WHAT YOU NEED TO DO: Please work out how many of the lines below include "PROGRAMS". Only the number should be given.

RECORDED INFORMATION:
[Start of Attachment]
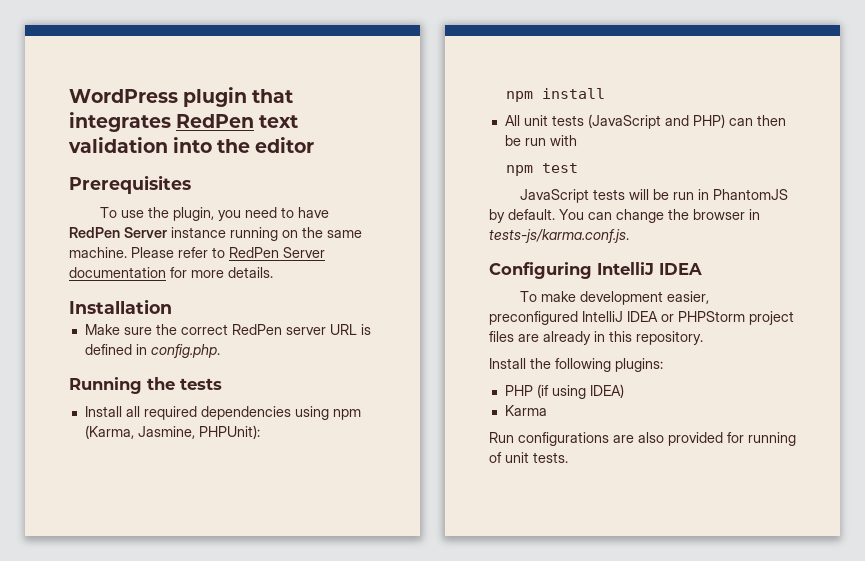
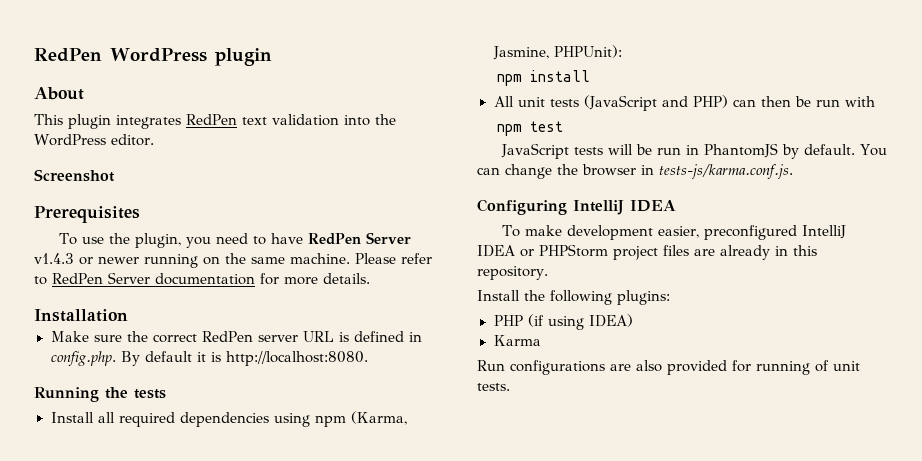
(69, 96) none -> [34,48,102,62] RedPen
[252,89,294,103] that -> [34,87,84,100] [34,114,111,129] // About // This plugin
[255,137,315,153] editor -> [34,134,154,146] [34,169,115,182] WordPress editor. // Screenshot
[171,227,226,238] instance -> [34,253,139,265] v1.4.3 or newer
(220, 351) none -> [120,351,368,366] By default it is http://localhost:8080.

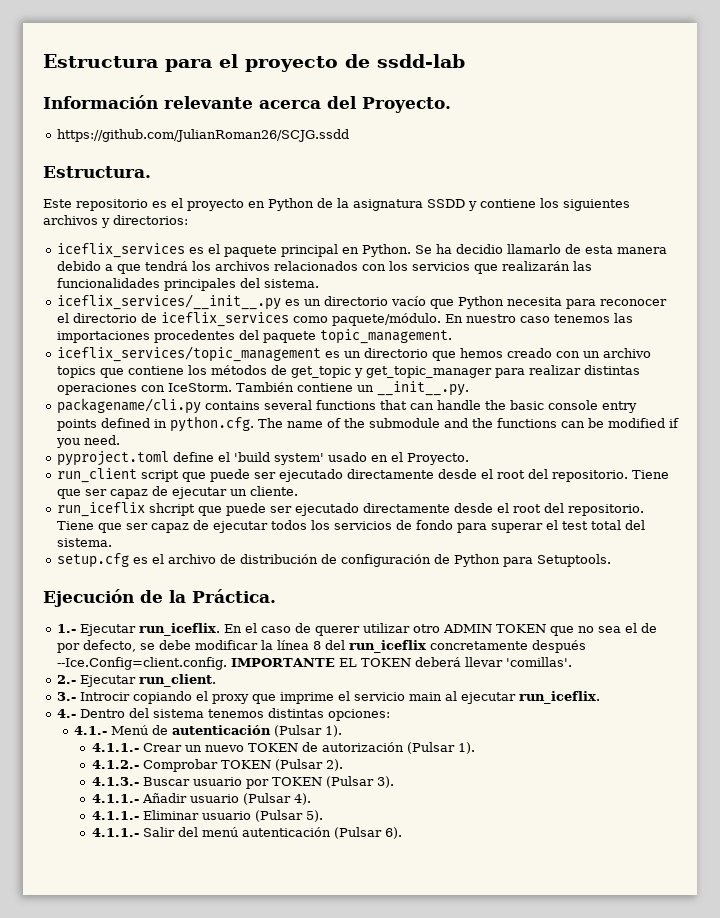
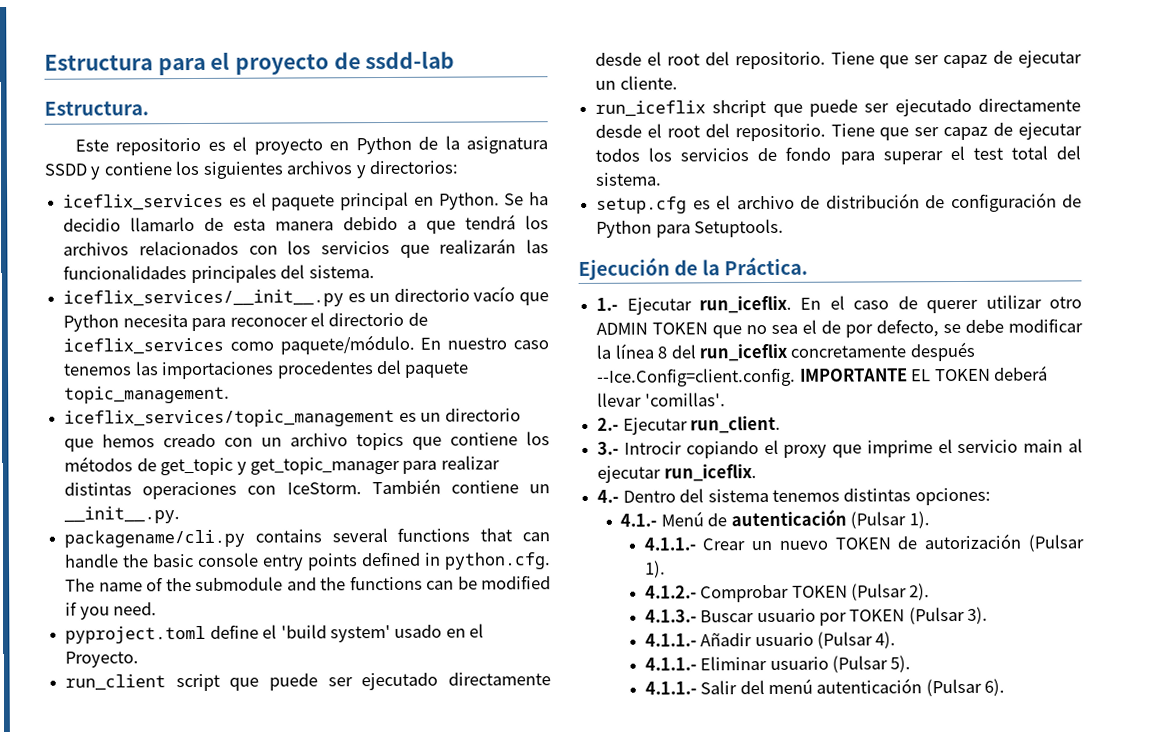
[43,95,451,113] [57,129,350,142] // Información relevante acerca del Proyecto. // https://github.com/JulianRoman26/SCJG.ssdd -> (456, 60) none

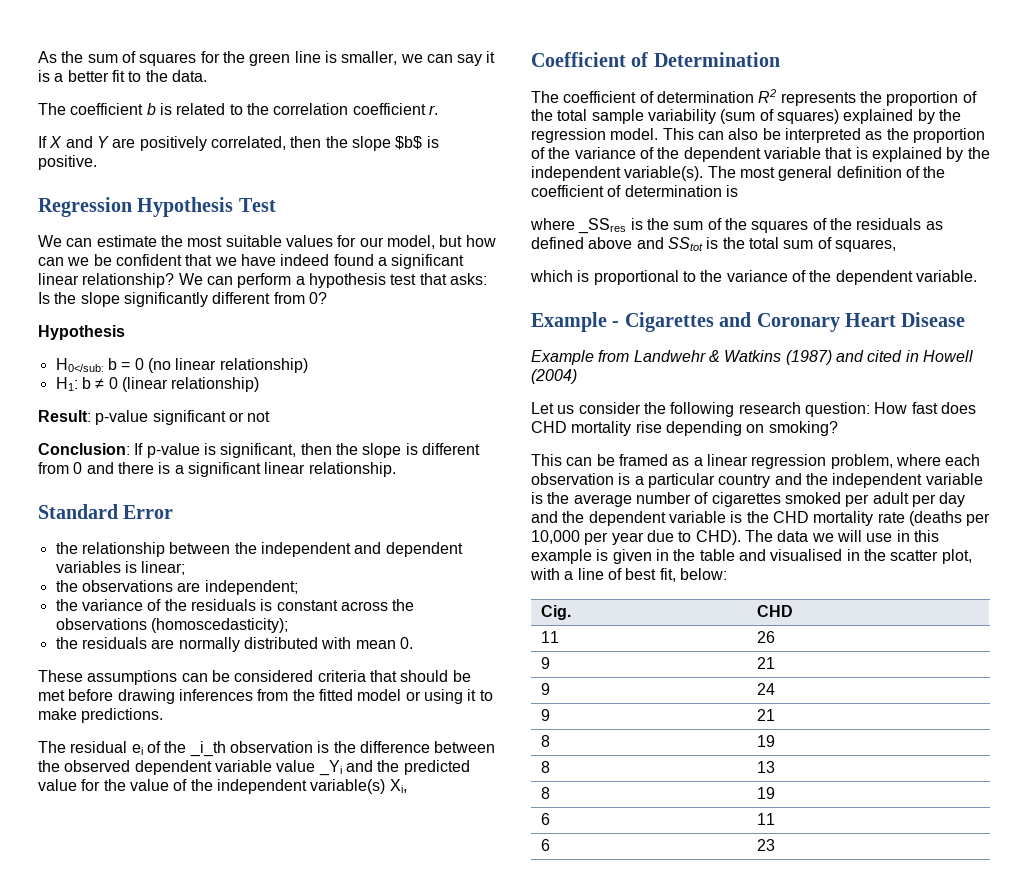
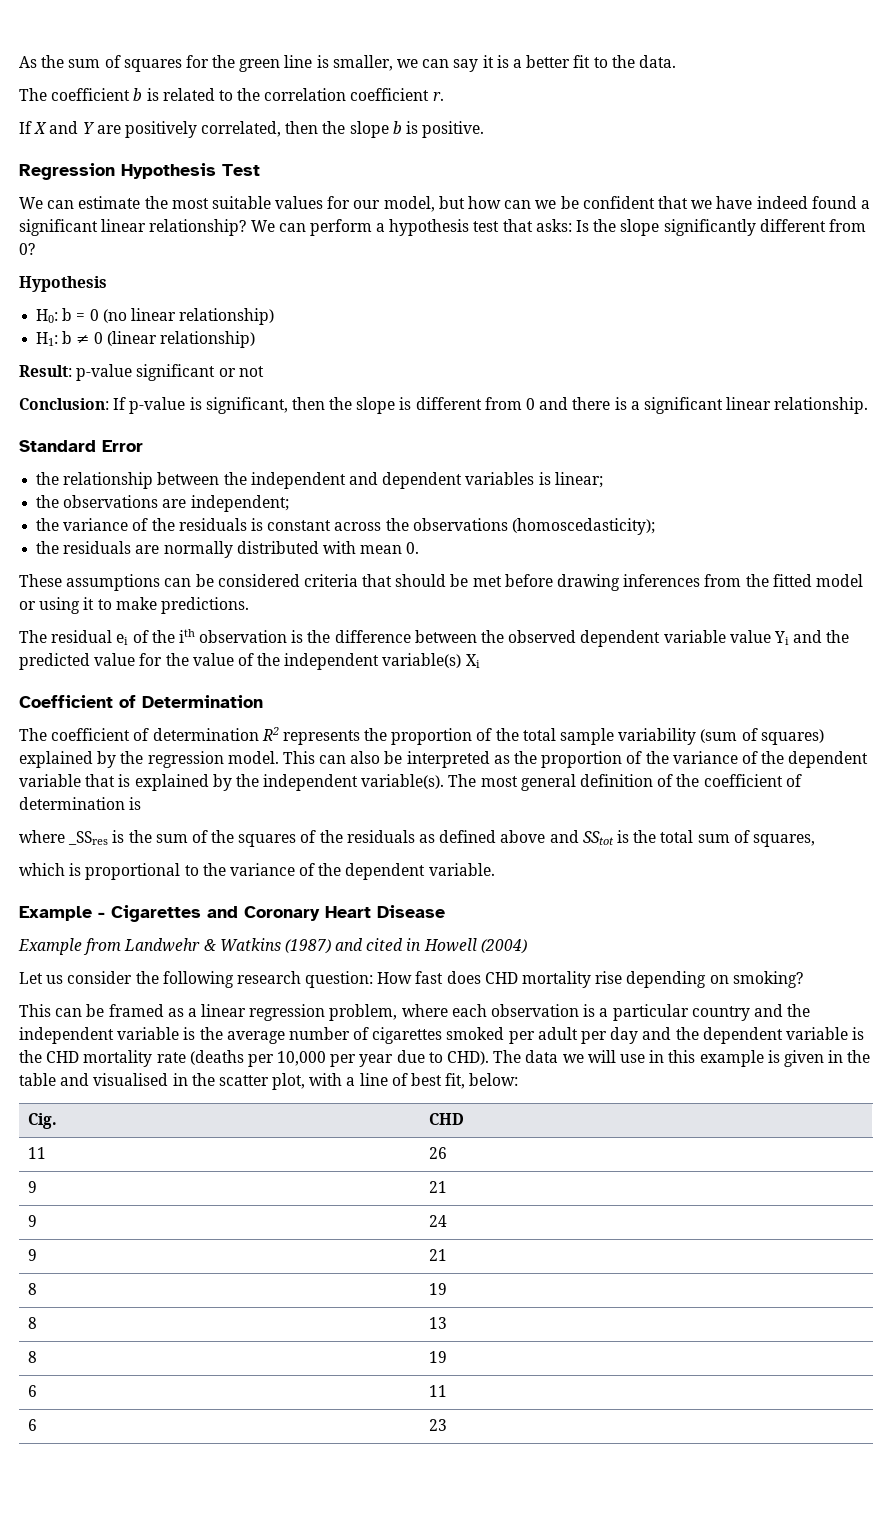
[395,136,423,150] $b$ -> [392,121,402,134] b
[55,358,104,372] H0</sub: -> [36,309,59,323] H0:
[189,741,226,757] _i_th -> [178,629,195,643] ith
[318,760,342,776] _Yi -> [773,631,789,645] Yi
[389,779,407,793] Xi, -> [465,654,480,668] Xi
[End of Attachment]
[Start of Attachment]
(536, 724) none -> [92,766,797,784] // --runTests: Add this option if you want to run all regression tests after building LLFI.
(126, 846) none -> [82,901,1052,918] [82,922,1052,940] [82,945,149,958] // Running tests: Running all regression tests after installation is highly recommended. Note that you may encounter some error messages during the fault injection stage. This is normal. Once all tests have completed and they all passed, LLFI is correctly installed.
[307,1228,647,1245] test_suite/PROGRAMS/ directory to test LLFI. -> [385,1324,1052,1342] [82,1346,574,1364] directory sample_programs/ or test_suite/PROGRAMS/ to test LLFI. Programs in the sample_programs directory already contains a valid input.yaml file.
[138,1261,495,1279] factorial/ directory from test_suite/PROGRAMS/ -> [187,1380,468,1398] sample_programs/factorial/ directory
[End of Attachment]
EXERCISE ANSWER: 2